WHAT IS BEING ASKED:
The entries are to be written out word for word, with their images left out.

--- SOURCE MATERIAL Enclosed Below ---

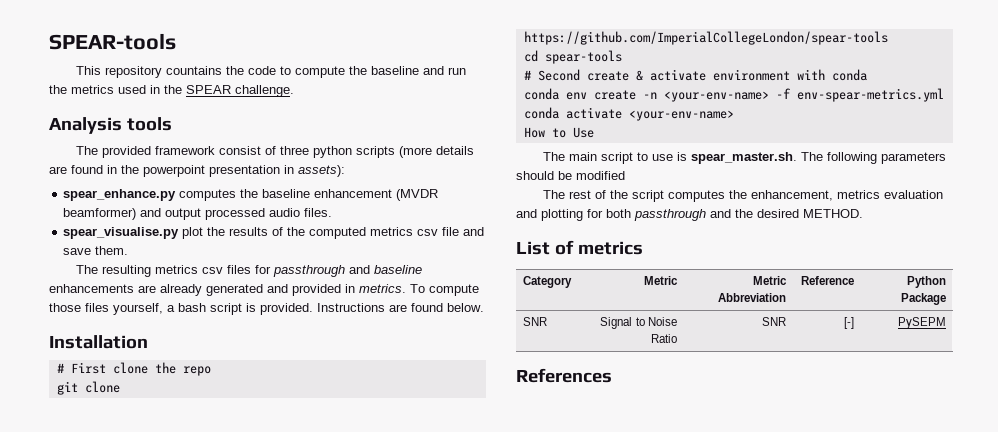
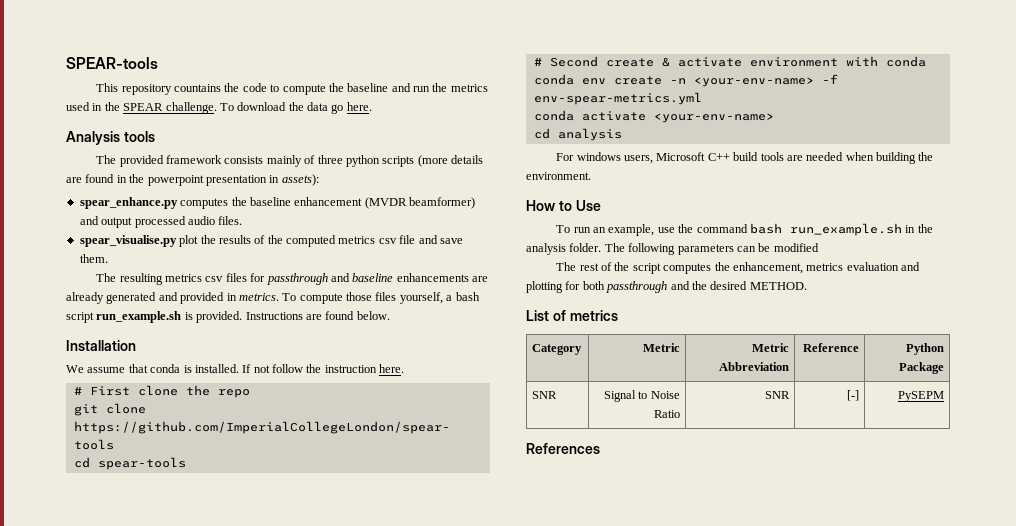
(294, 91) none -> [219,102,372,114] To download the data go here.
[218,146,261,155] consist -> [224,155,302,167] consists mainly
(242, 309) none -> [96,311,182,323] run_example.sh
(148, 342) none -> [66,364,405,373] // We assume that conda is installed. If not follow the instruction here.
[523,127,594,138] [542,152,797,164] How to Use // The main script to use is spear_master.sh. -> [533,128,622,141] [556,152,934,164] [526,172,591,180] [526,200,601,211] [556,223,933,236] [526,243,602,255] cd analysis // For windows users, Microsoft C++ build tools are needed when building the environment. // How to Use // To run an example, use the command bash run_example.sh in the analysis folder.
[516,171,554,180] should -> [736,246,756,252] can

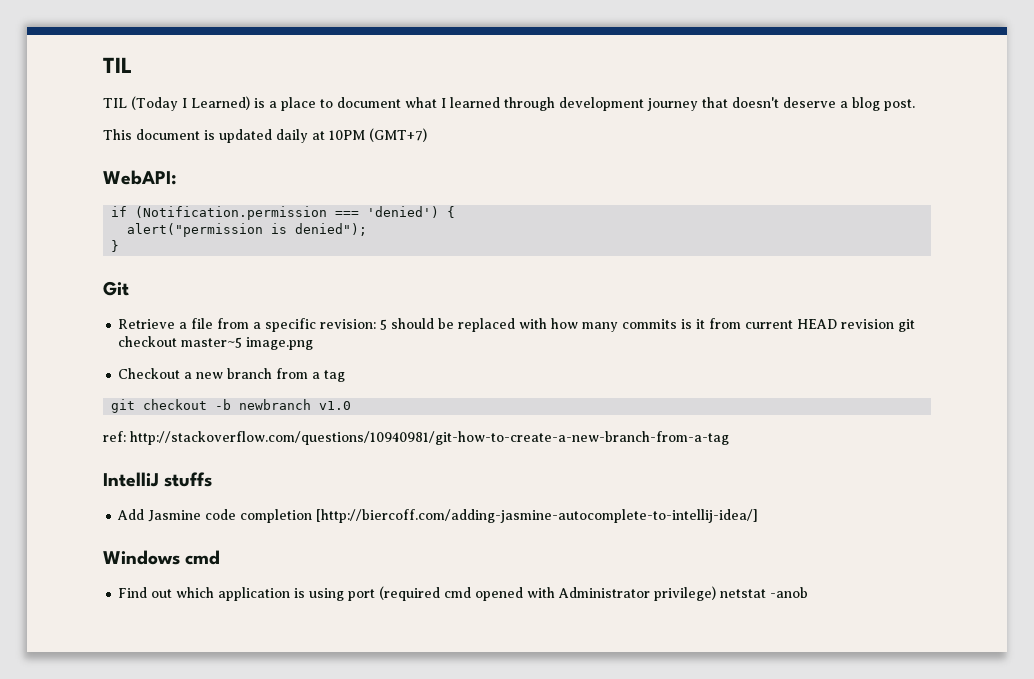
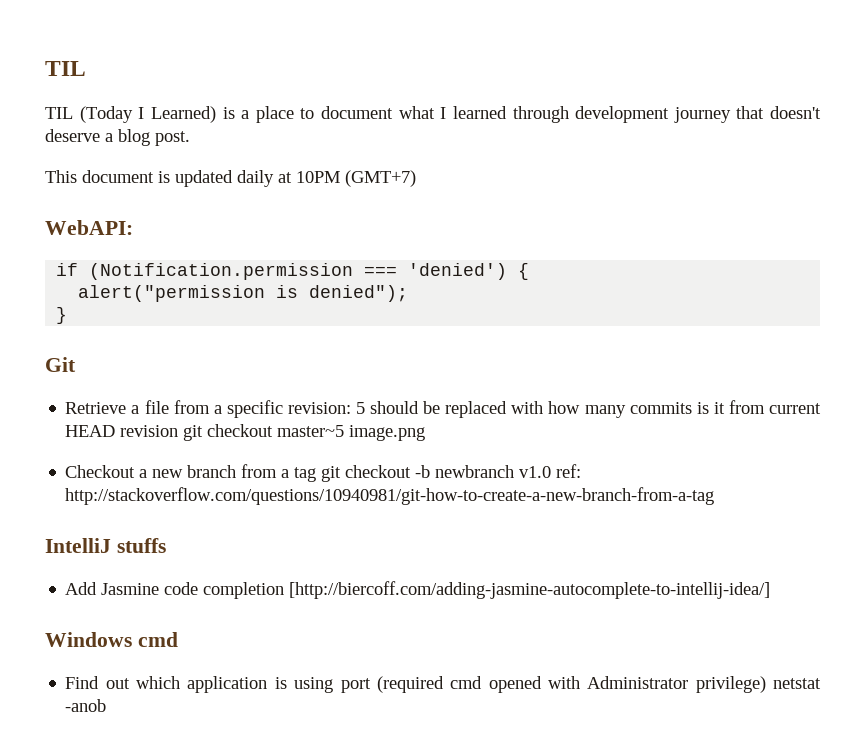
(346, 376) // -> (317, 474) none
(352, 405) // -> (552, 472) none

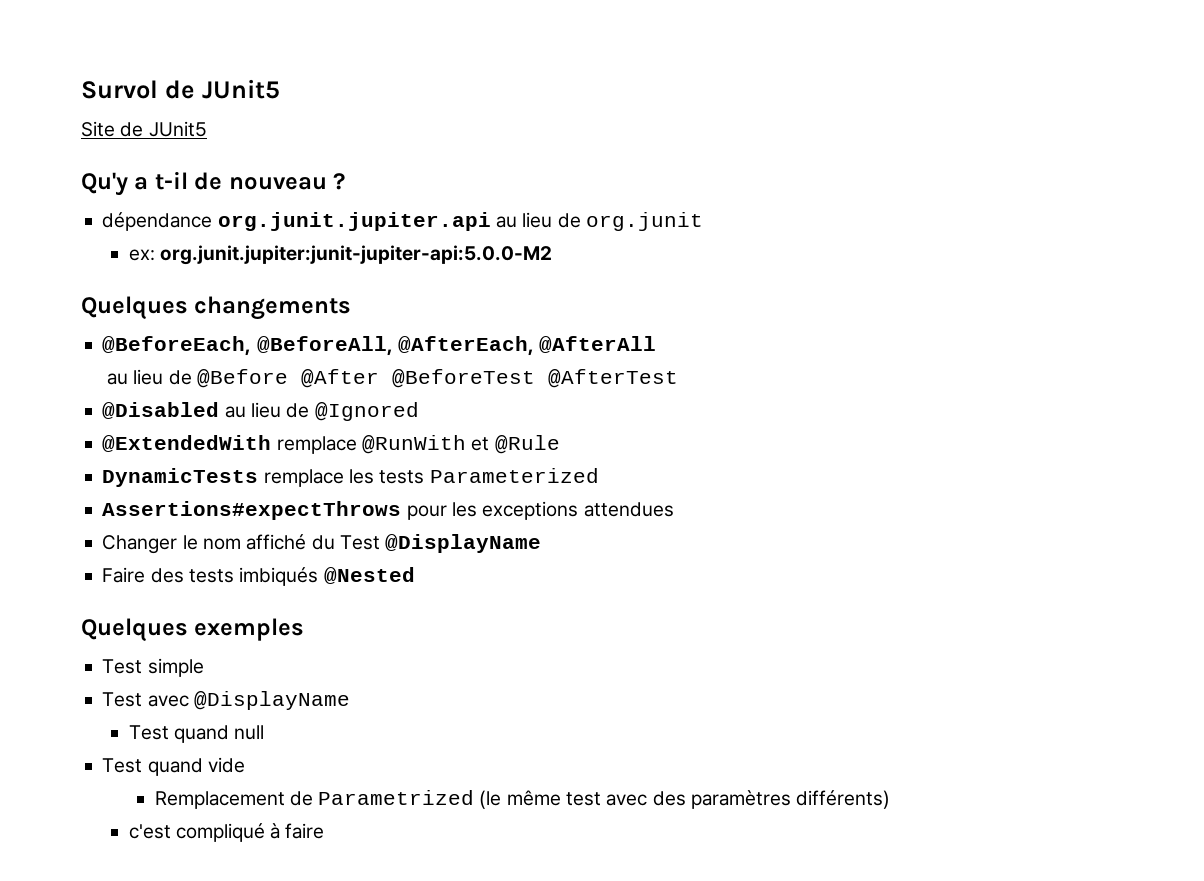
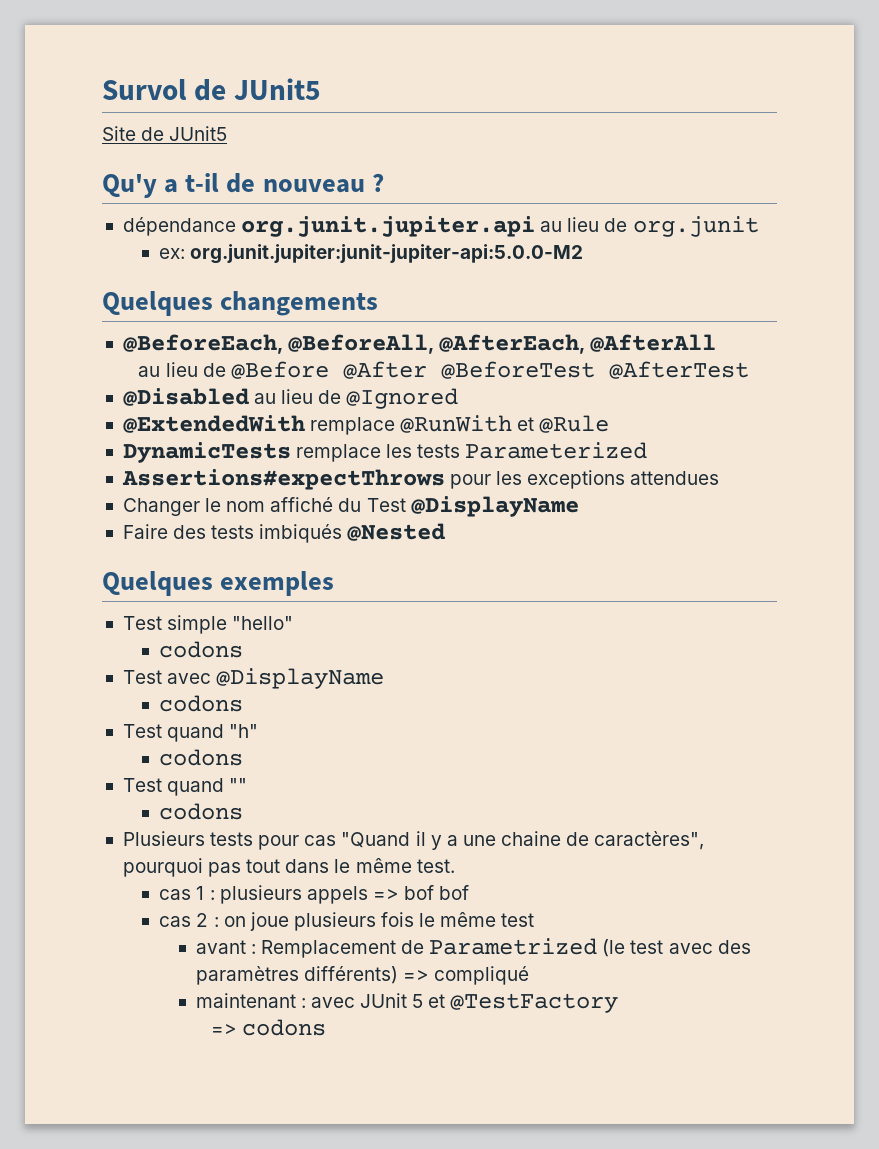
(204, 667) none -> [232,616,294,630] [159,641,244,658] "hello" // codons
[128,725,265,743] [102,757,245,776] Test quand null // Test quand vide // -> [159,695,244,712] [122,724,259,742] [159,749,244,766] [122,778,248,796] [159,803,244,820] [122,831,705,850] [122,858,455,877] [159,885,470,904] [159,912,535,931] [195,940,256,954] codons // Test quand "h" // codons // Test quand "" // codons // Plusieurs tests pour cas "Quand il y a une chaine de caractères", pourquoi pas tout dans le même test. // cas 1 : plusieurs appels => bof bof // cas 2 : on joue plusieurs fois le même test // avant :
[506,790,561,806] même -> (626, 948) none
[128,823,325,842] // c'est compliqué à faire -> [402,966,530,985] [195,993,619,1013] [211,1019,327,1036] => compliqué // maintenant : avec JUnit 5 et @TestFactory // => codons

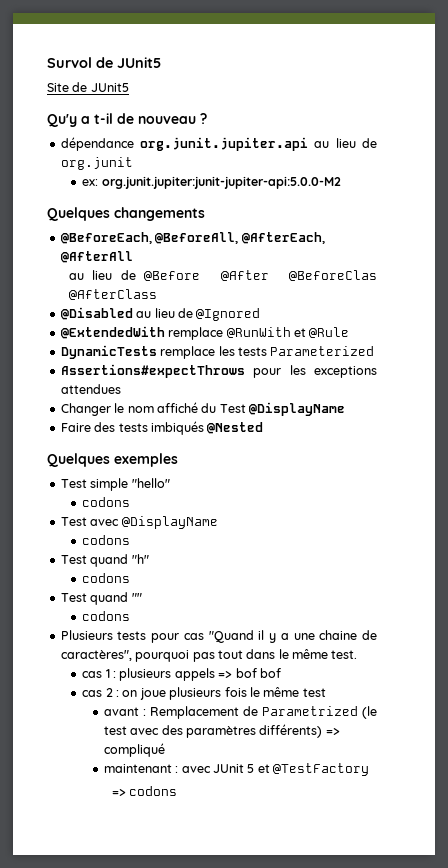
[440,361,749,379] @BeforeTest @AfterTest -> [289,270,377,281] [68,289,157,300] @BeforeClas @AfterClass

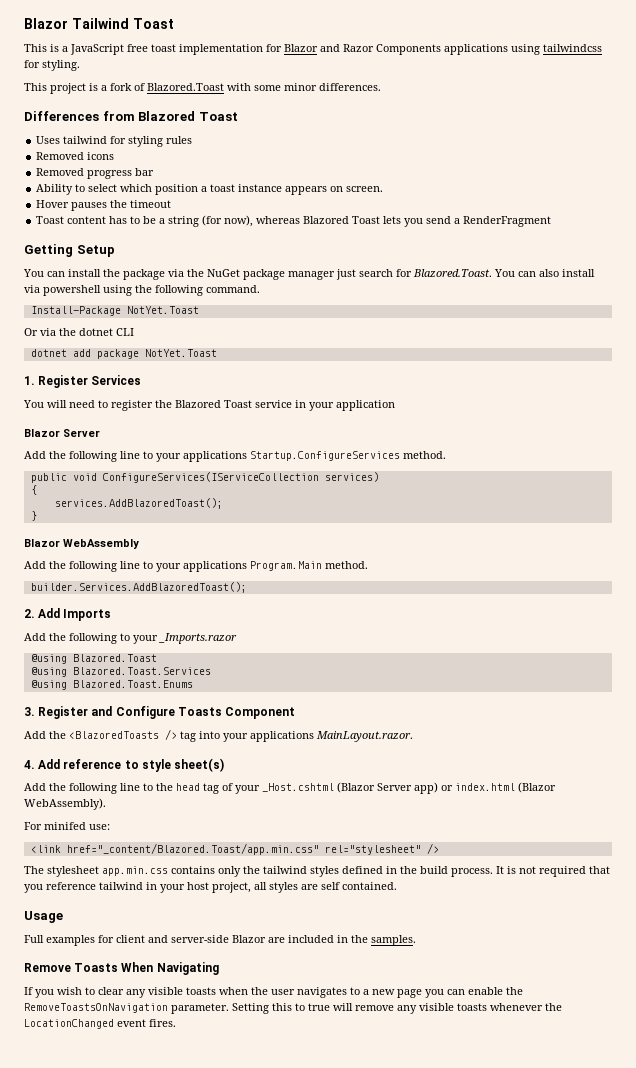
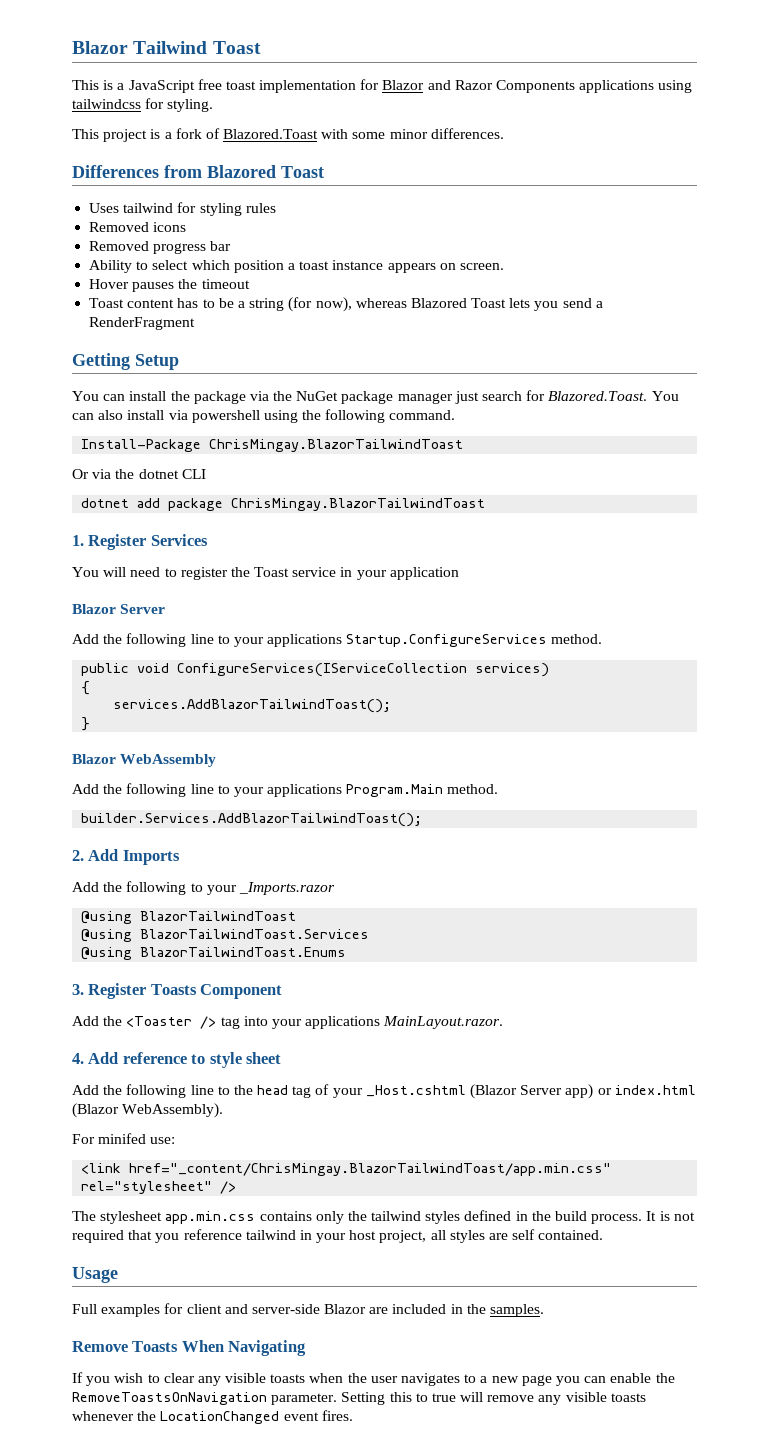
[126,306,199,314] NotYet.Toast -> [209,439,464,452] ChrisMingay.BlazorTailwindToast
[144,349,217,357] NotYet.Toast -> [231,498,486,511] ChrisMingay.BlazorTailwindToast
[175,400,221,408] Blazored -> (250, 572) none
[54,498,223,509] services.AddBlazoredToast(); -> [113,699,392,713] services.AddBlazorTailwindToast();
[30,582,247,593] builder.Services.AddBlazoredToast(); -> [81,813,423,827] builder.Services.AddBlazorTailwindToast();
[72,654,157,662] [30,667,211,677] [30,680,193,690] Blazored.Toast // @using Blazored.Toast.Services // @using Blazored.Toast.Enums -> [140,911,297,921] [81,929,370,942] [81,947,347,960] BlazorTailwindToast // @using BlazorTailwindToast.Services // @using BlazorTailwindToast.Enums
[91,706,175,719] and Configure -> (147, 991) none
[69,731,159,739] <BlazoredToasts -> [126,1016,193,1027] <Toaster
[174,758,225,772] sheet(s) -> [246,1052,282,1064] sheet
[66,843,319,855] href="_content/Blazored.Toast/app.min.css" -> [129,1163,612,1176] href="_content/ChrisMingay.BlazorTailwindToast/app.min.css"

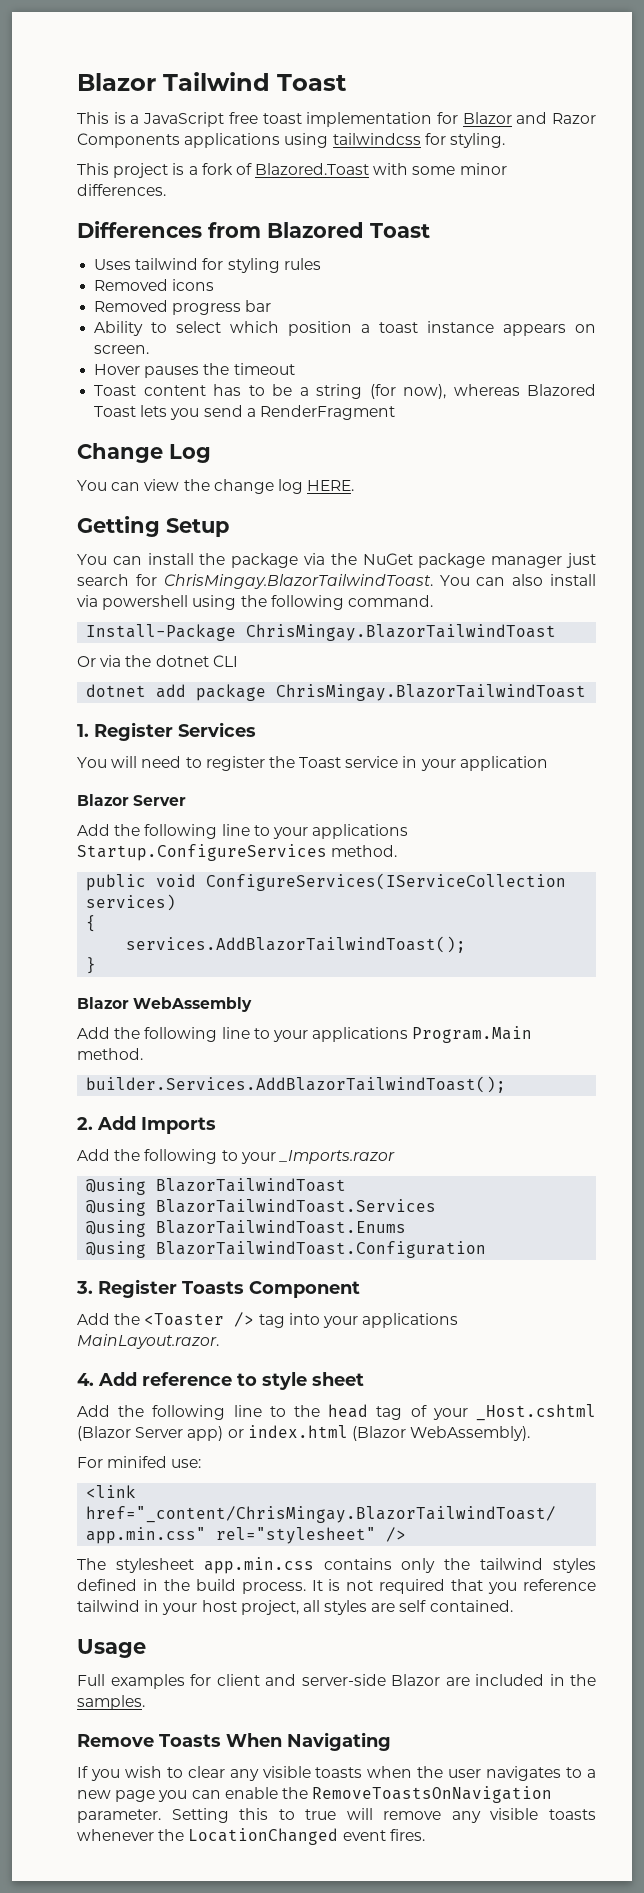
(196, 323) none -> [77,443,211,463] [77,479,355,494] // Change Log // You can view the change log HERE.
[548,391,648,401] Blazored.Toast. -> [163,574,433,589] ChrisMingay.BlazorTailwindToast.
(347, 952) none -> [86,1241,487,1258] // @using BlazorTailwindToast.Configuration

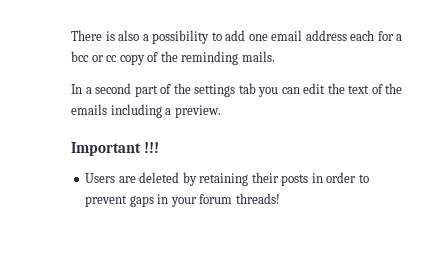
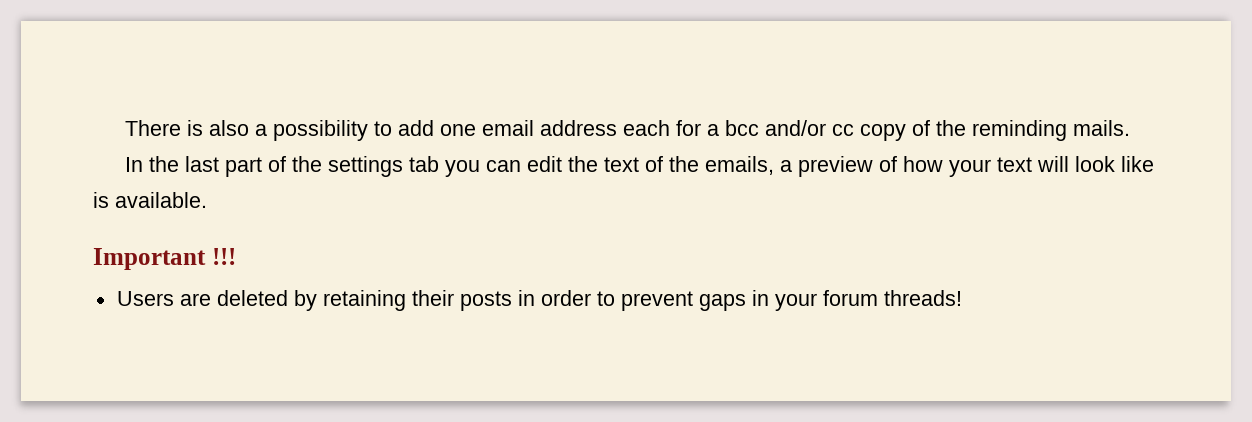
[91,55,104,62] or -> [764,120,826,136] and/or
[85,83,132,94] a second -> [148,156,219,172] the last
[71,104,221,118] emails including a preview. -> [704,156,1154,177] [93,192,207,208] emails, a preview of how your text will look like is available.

--- End of Enclosed SOURCE MATERIAL ---

SOLUTION TO THIS EXERCISE:
(294, 91) none -> [219,102,372,114] To download the data go here.
[218,146,261,155] consist -> [224,155,302,167] consists mainly
(242, 309) none -> [96,311,182,323] run_example.sh
(148, 342) none -> [66,364,405,373] // We assume that conda is installed. If not follow the instruction here.
[523,127,594,138] [542,152,797,164] How to Use // The main script to use is spear_master.sh. -> [533,128,622,141] [556,152,934,164] [526,172,591,180] [526,200,601,211] [556,223,933,236] [526,243,602,255] cd analysis // For windows users, Microsoft C++ build tools are needed when building the environment. // How to Use // To run an example, use the command bash run_example.sh in the analysis folder.
[516,171,554,180] should -> [736,246,756,252] can

(346, 376) // -> (317, 474) none
(352, 405) // -> (552, 472) none

(204, 667) none -> [232,616,294,630] [159,641,244,658] "hello" // codons
[128,725,265,743] [102,757,245,776] Test quand null // Test quand vide // -> [159,695,244,712] [122,724,259,742] [159,749,244,766] [122,778,248,796] [159,803,244,820] [122,831,705,850] [122,858,455,877] [159,885,470,904] [159,912,535,931] [195,940,256,954] codons // Test quand "h" // codons // Test quand "" // codons // Plusieurs tests pour cas "Quand il y a une chaine de caractères", pourquoi pas tout dans le même test. // cas 1 : plusieurs appels => bof bof // cas 2 : on joue plusieurs fois le même test // avant :
[506,790,561,806] même -> (626, 948) none
[128,823,325,842] // c'est compliqué à faire -> [402,966,530,985] [195,993,619,1013] [211,1019,327,1036] => compliqué // maintenant : avec JUnit 5 et @TestFactory // => codons

[440,361,749,379] @BeforeTest @AfterTest -> [289,270,377,281] [68,289,157,300] @BeforeClas @AfterClass

[126,306,199,314] NotYet.Toast -> [209,439,464,452] ChrisMingay.BlazorTailwindToast
[144,349,217,357] NotYet.Toast -> [231,498,486,511] ChrisMingay.BlazorTailwindToast
[175,400,221,408] Blazored -> (250, 572) none
[54,498,223,509] services.AddBlazoredToast(); -> [113,699,392,713] services.AddBlazorTailwindToast();
[30,582,247,593] builder.Services.AddBlazoredToast(); -> [81,813,423,827] builder.Services.AddBlazorTailwindToast();
[72,654,157,662] [30,667,211,677] [30,680,193,690] Blazored.Toast // @using Blazored.Toast.Services // @using Blazored.Toast.Enums -> [140,911,297,921] [81,929,370,942] [81,947,347,960] BlazorTailwindToast // @using BlazorTailwindToast.Services // @using BlazorTailwindToast.Enums
[91,706,175,719] and Configure -> (147, 991) none
[69,731,159,739] <BlazoredToasts -> [126,1016,193,1027] <Toaster
[174,758,225,772] sheet(s) -> [246,1052,282,1064] sheet
[66,843,319,855] href="_content/Blazored.Toast/app.min.css" -> [129,1163,612,1176] href="_content/ChrisMingay.BlazorTailwindToast/app.min.css"

(196, 323) none -> [77,443,211,463] [77,479,355,494] // Change Log // You can view the change log HERE.
[548,391,648,401] Blazored.Toast. -> [163,574,433,589] ChrisMingay.BlazorTailwindToast.
(347, 952) none -> [86,1241,487,1258] // @using BlazorTailwindToast.Configuration

[91,55,104,62] or -> [764,120,826,136] and/or
[85,83,132,94] a second -> [148,156,219,172] the last
[71,104,221,118] emails including a preview. -> [704,156,1154,177] [93,192,207,208] emails, a preview of how your text will look like is available.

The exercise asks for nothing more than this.